Köy adının nereden geldiği hakkında, iki olay anlatılır. Cumhuriyet döneminden önce bu köydeki camide «Şeyhülislam»dan tasdikli olarak cuma namazı kılınır, komşu köyler cumaları buraya gelirdi. Çevre köyler “namaz kılan” anlamına gelen “musalli” adını buraya vermişler, zamanla musalli kelimesi halk dilinde “Musalı” dönüşmüştür.

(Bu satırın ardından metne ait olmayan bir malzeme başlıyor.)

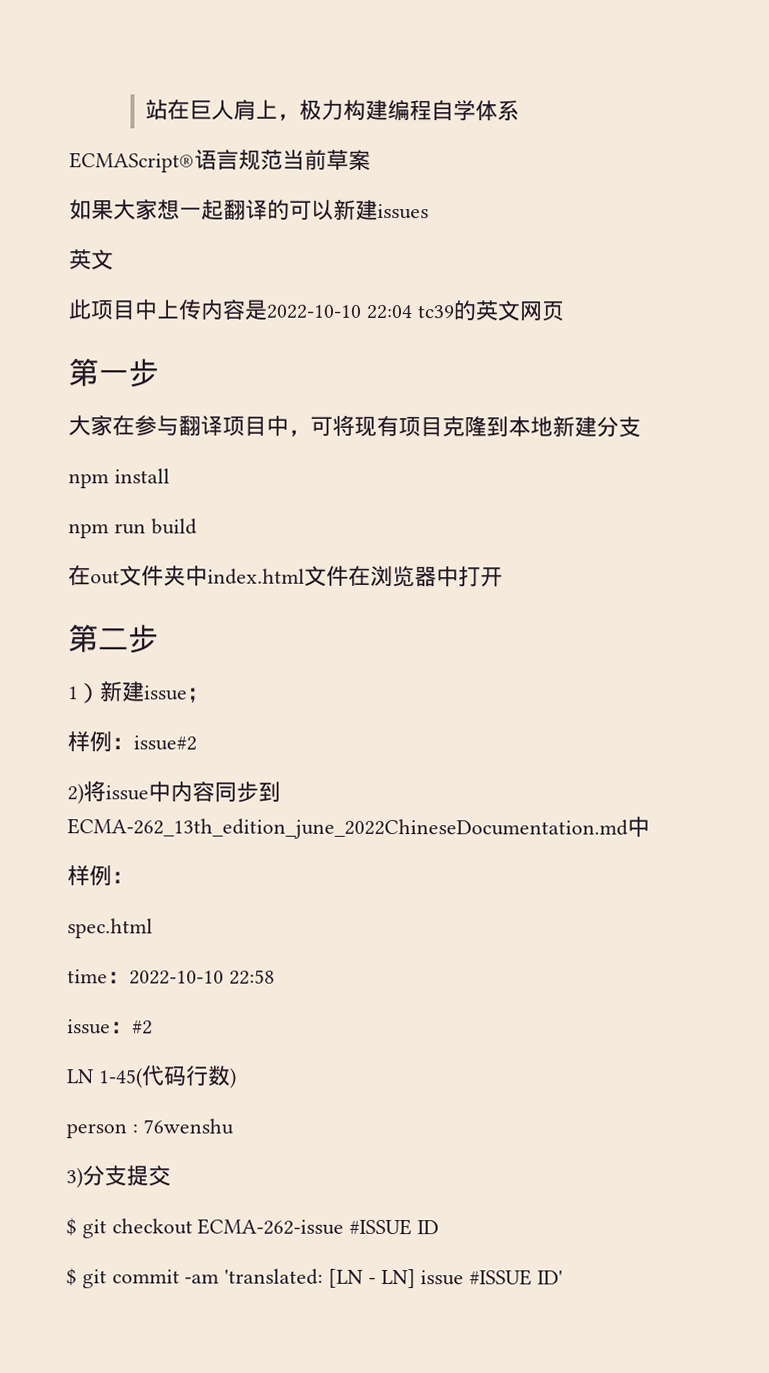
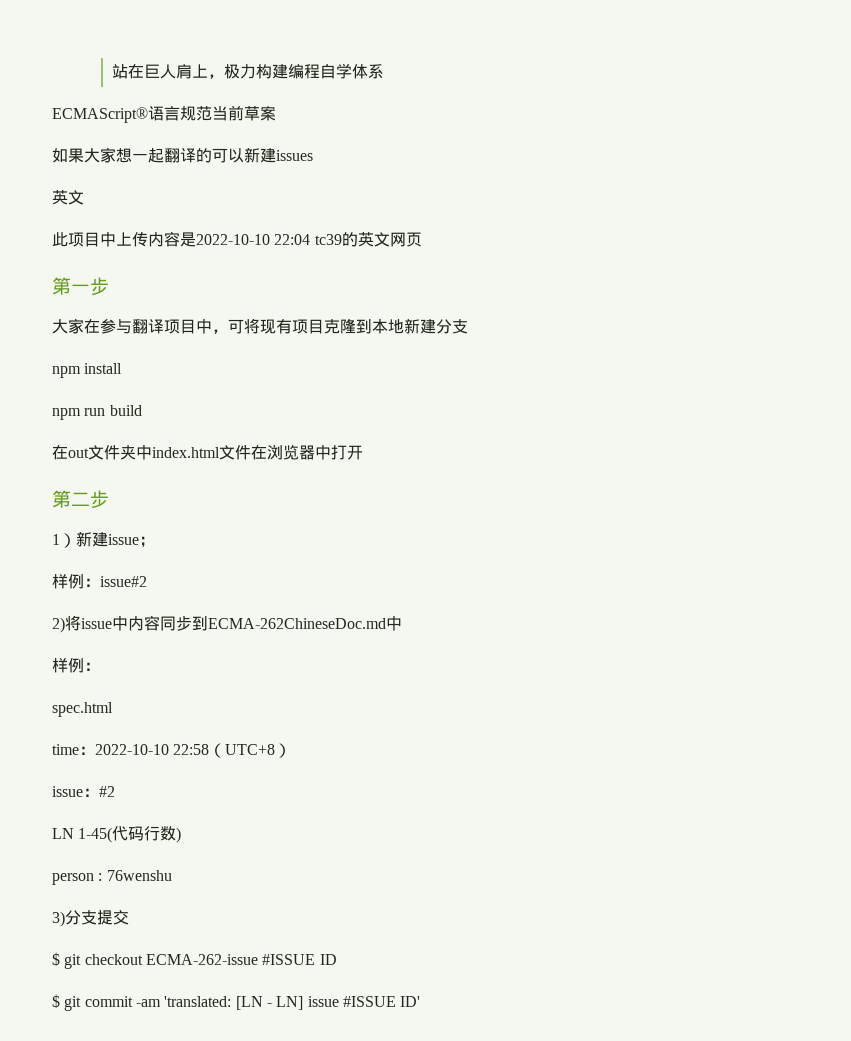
- 2)将issue中内容同步到ECMA-262_13th_edition_june_2022ChineseDocumentation.md中
+ 2)将issue中内容同步到ECMA-262ChineseDoc.md中
- time：2022-10-10 22:58
+ time：2022-10-10 22:58（UTC+8）

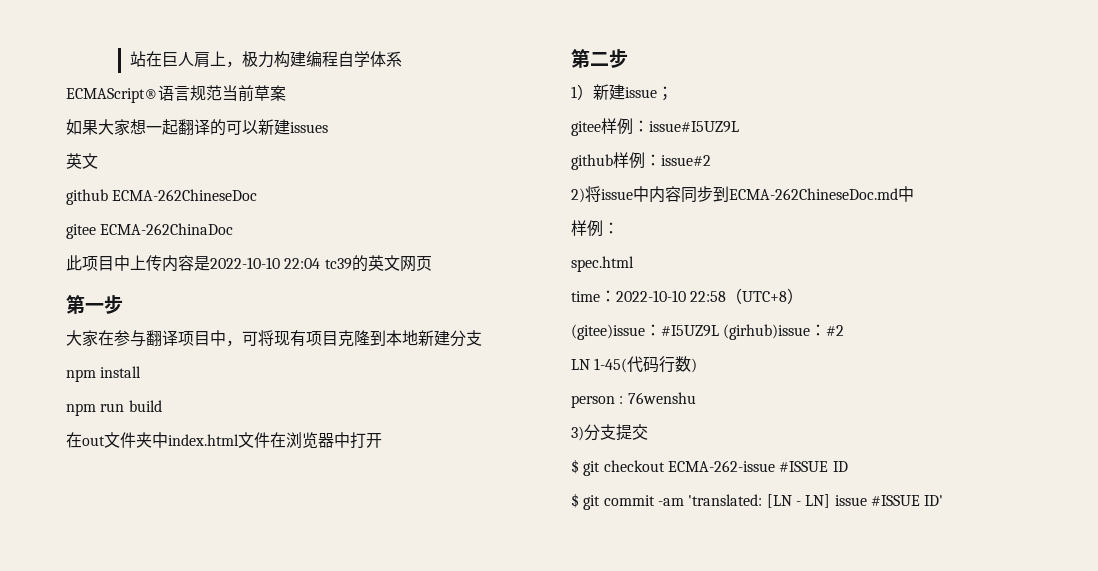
+ github ECMA-262ChineseDoc
+ gitee ECMA-262ChinaDoc
- 样例：issue#2
+ gitee样例：issue#I5UZ9L
+ github样例：issue#2
- issue：#2
+ (gitee)issue：#I5UZ9L (girhub)issue：#2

Anlatılan ikinci olaya göre, köyün bulunduğu yerden akan su için bu köye yerleşme olmuş. Kimine göre iki çoban, kimine göre iki genç, kimine göre iki kardeş şu anki köyün bulunduğu yere gelmişler, manzarını, suyunu çok beğenmişler. Buraya yerleşmeye karar vermişler. Yerleşen bu iki kişinin birinin adı Musa, diğerinin adı da Ali imiş. Bu kurucular köye adlarını vermişler ve adını MUSAALİ koymuşlar. Zamanla Musalı olmuş.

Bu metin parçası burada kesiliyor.